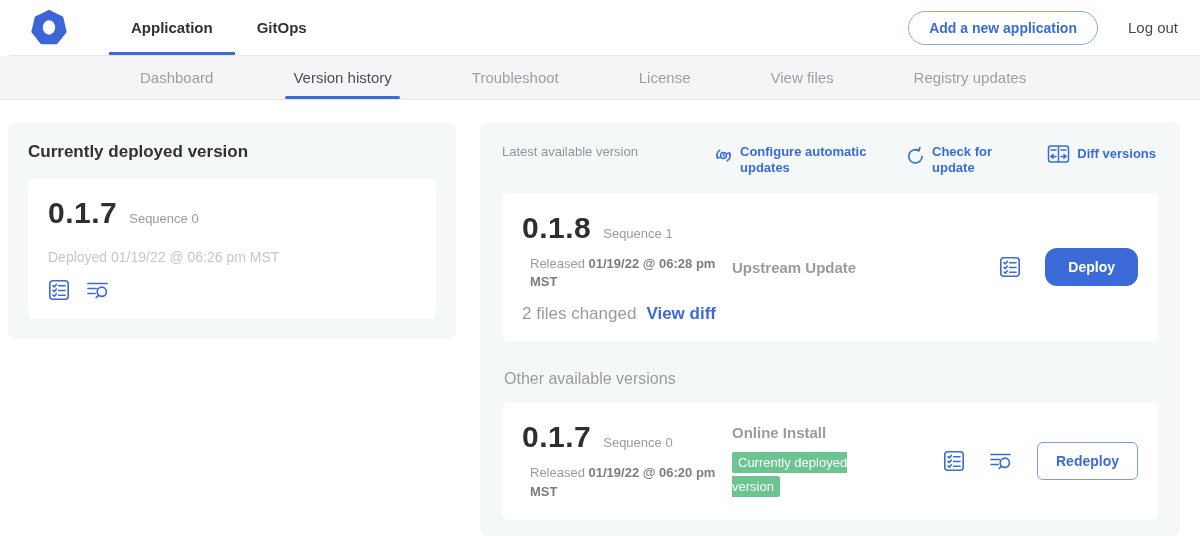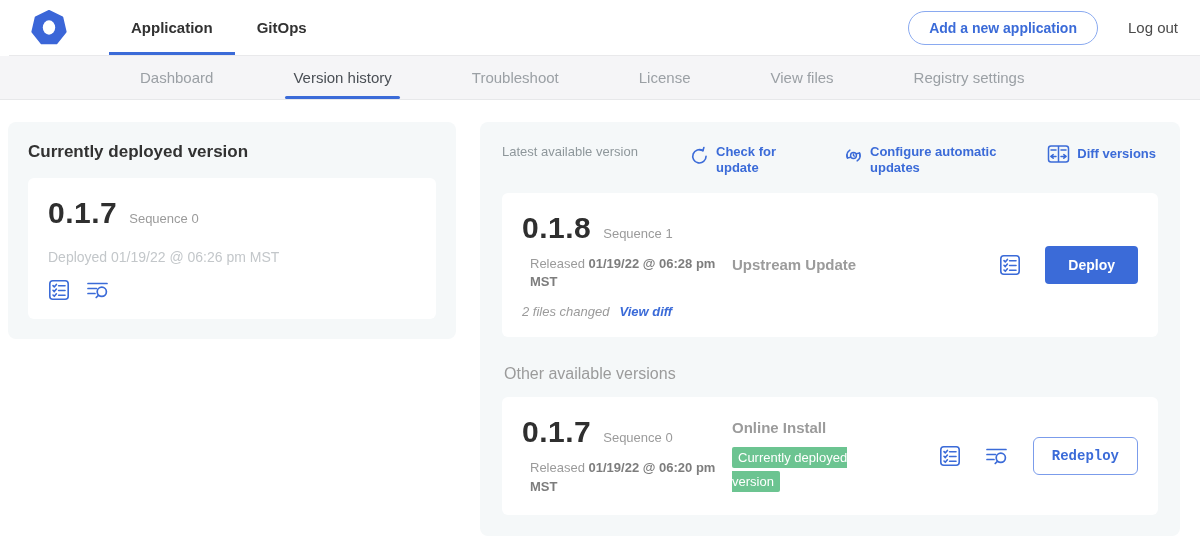"Registry settings" span { text: settings -> updates }
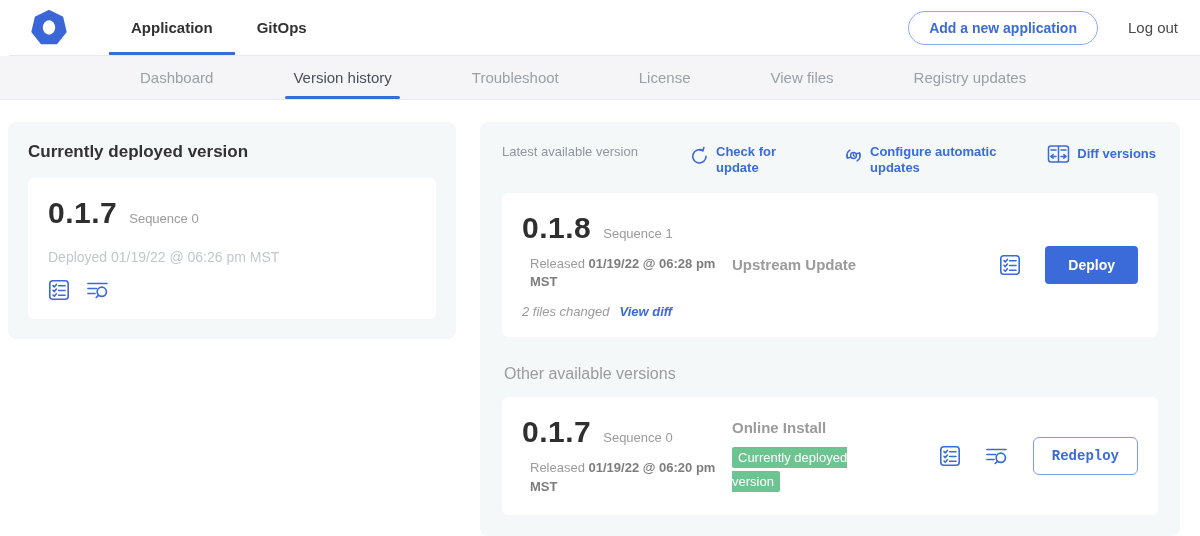"Check for update" div.header-action { order: before "Configure automatic updates" -> after "Configure automatic updates" }
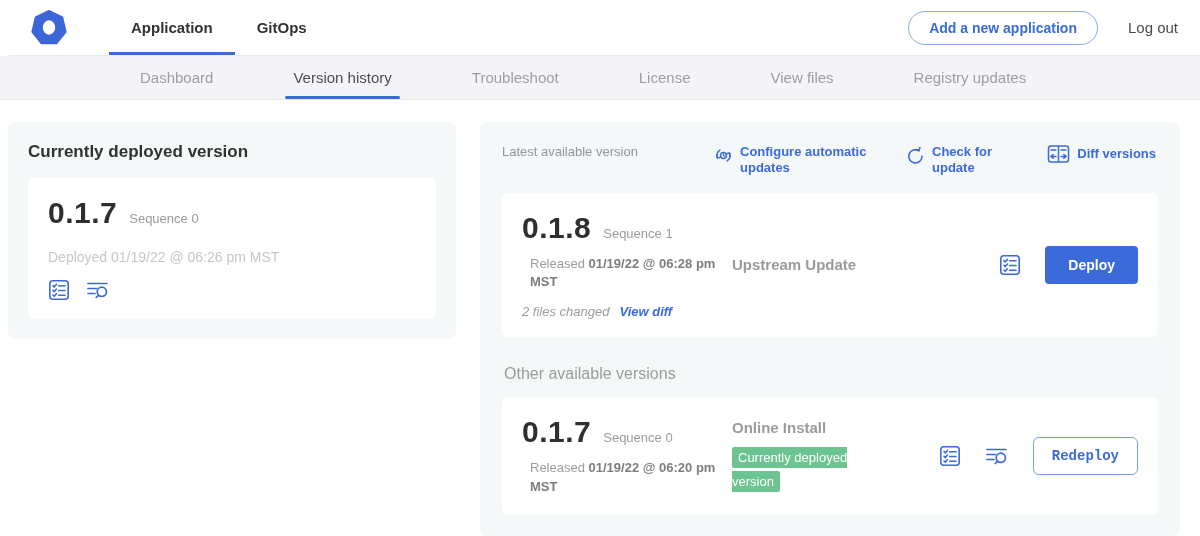"Deploy" .deploy-btn { border-radius: 4px -> 12px }
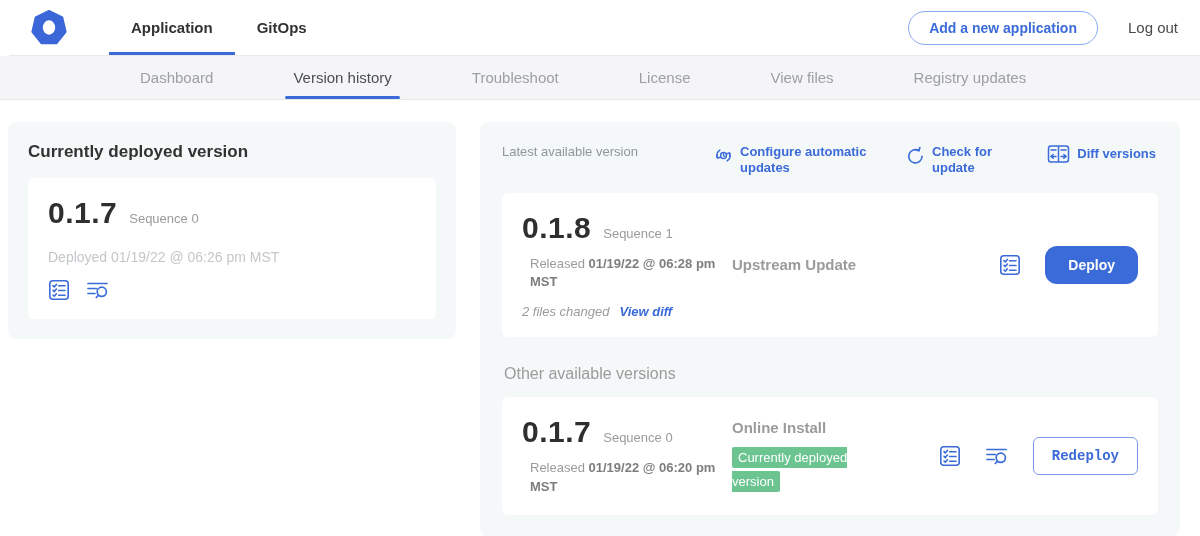"2 files changed" .files-row { font-size: 13px -> 17px; font-style: italic -> none }
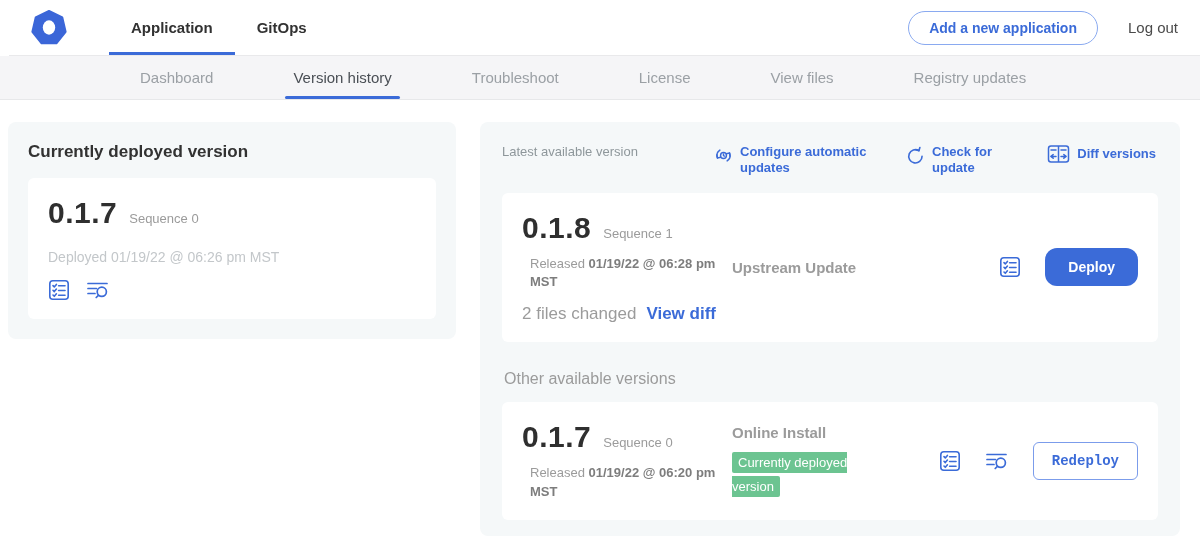"Redeploy" .redeploy-btn { font-family: Liberation Mono, monospace -> Liberation Sans, sans-serif }
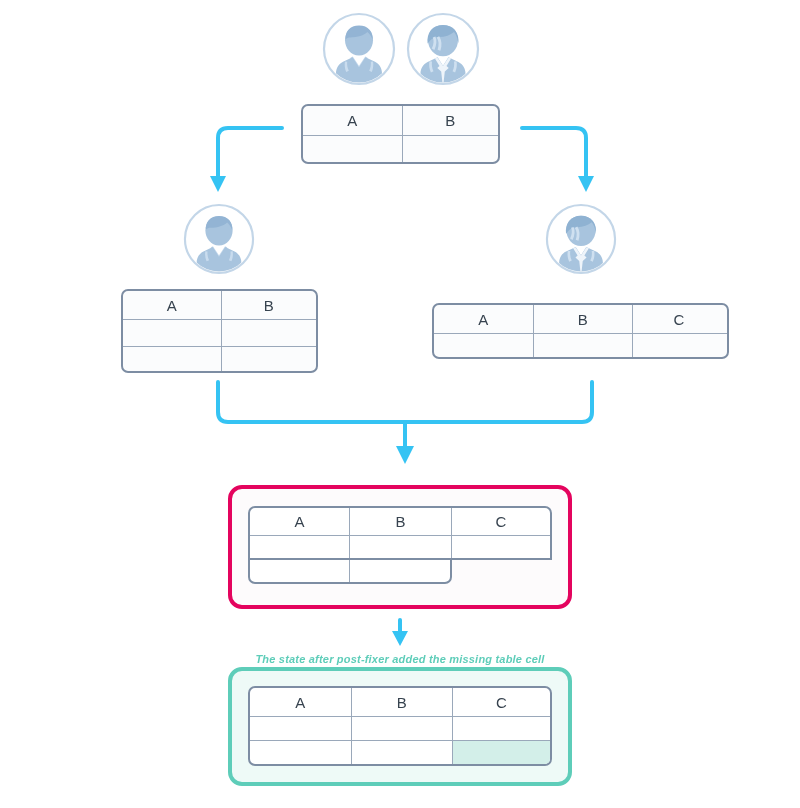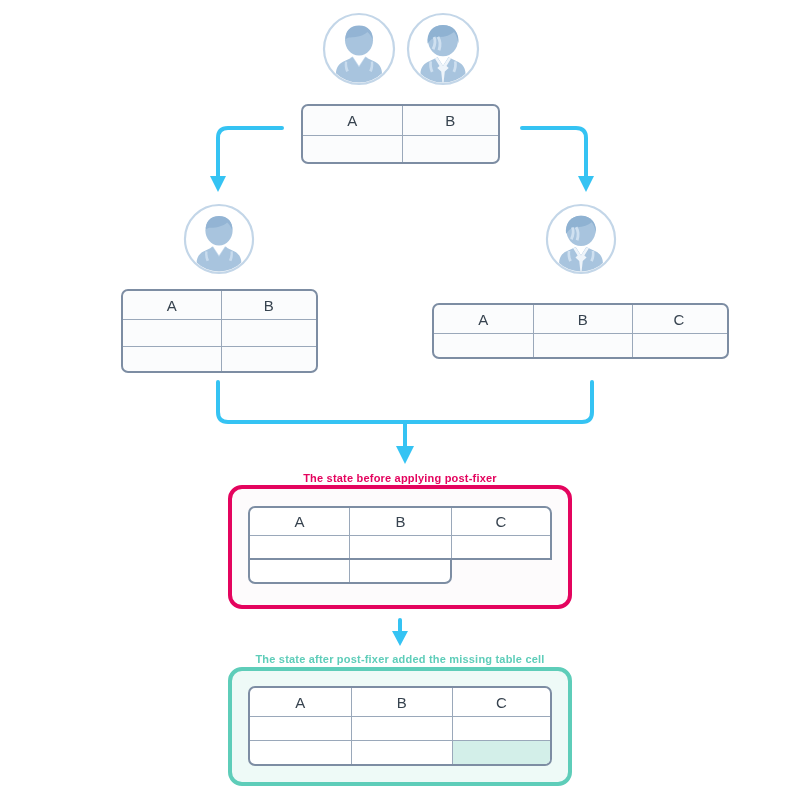"The state before applying post-fixer" div.caption { html: <div>The state before applying post-fixer</div> -> none }
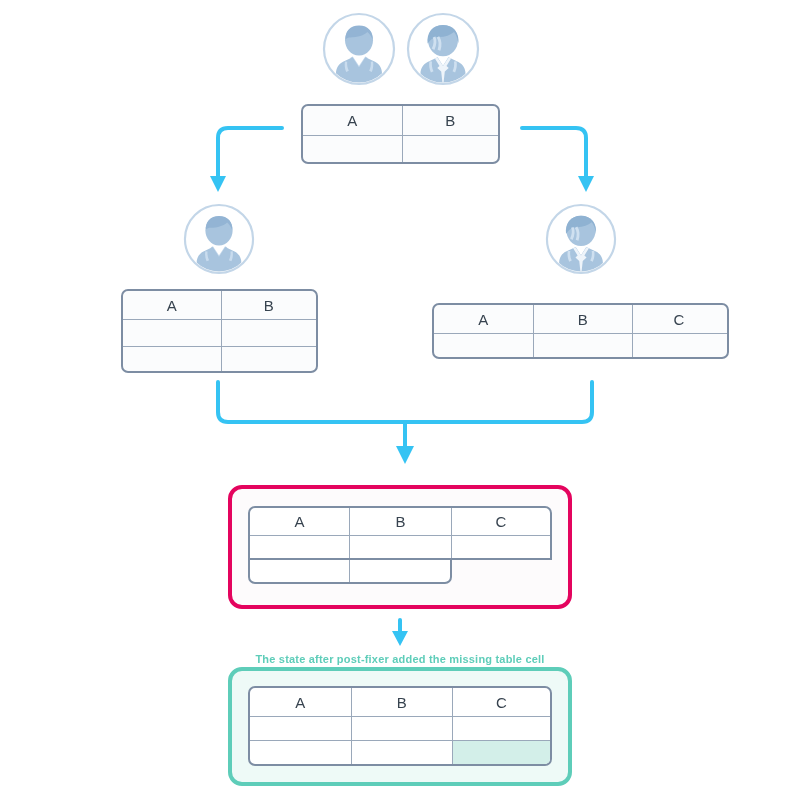"The state after post-fixer added" .caption.after { font-style: none -> italic }
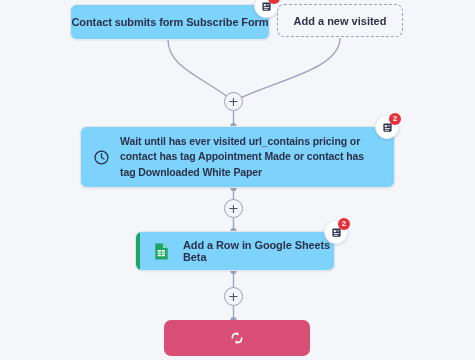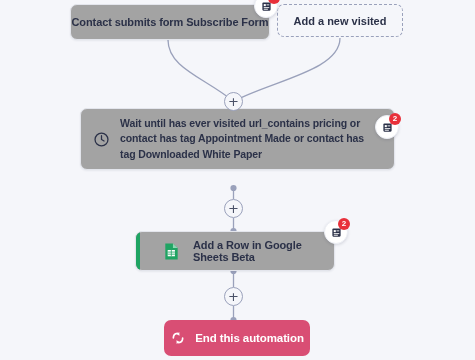"Contact submits form Subscribe Form" .node { background: #a3a3a3 -> #7dd3fc }
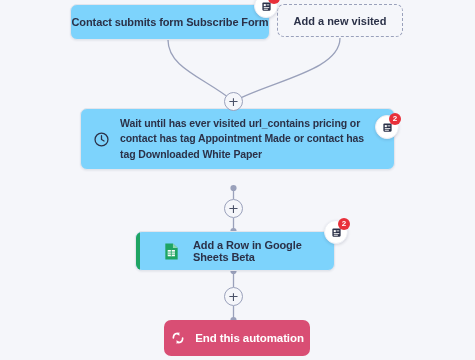"Wait until has ever visited" .wait-card { top: 108px -> 126px }
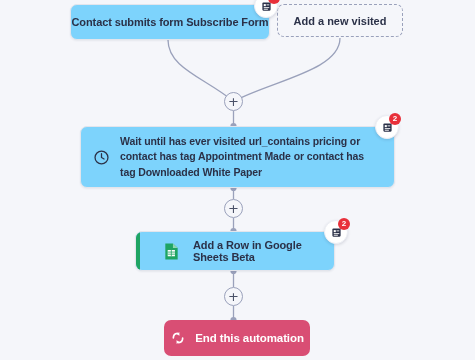"Add a Row in Google" .sheets-card { padding-left: 26px -> 16px }
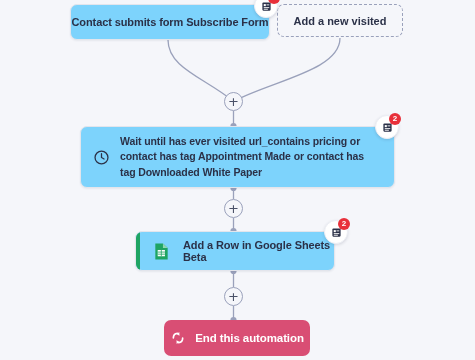"End this automation" span.label { html: <span>End this automation</span> -> none }
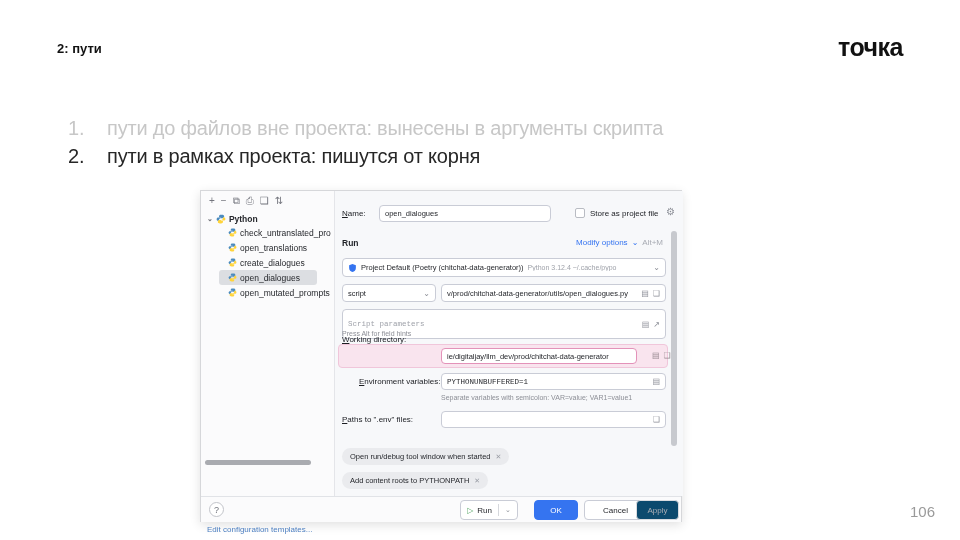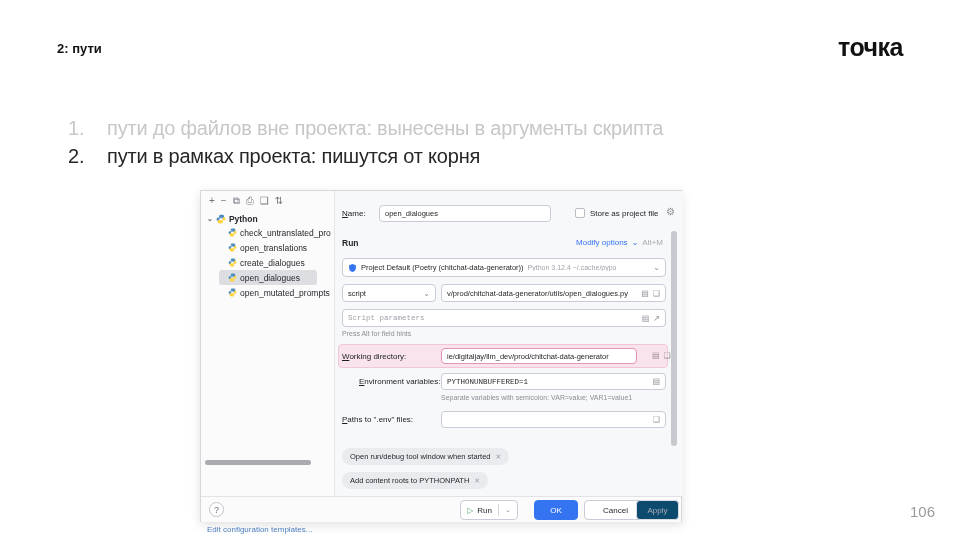"Script parameters" .params-field { height: 18px -> 30px }
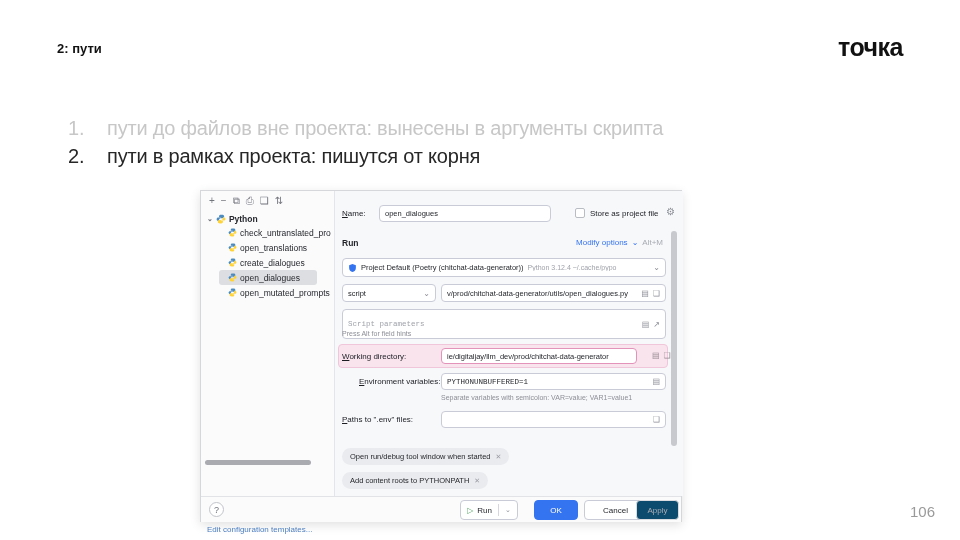"Working directory:" .wd-label { top: 161px -> 144px }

=======

◆ Task requirements
Starting at the first line of the material above and ending with the line that contains "padding-left: 26px ->", reproduce every line exactly, and leave out the pictures.

◆ Answer space
"Registry settings" span { text: settings -> updates }
"Check for update" div.header-action { order: before "Configure automatic updates" -> after "Configure automatic updates" }
"Deploy" .deploy-btn { border-radius: 4px -> 12px }
"2 files changed" .files-row { font-size: 13px -> 17px; font-style: italic -> none }
"Redeploy" .redeploy-btn { font-family: Liberation Mono, monospace -> Liberation Sans, sans-serif }
"The state before applying post-fixer" div.caption { html: <div>The state before applying post-fixer</div> -> none }
"The state after post-fixer added" .caption.after { font-style: none -> italic }
"Contact submits form Subscribe Form" .node { background: #a3a3a3 -> #7dd3fc }
"Wait until has ever visited" .wait-card { top: 108px -> 126px }
"Add a Row in Google" .sheets-card { padding-left: 26px -> 16px }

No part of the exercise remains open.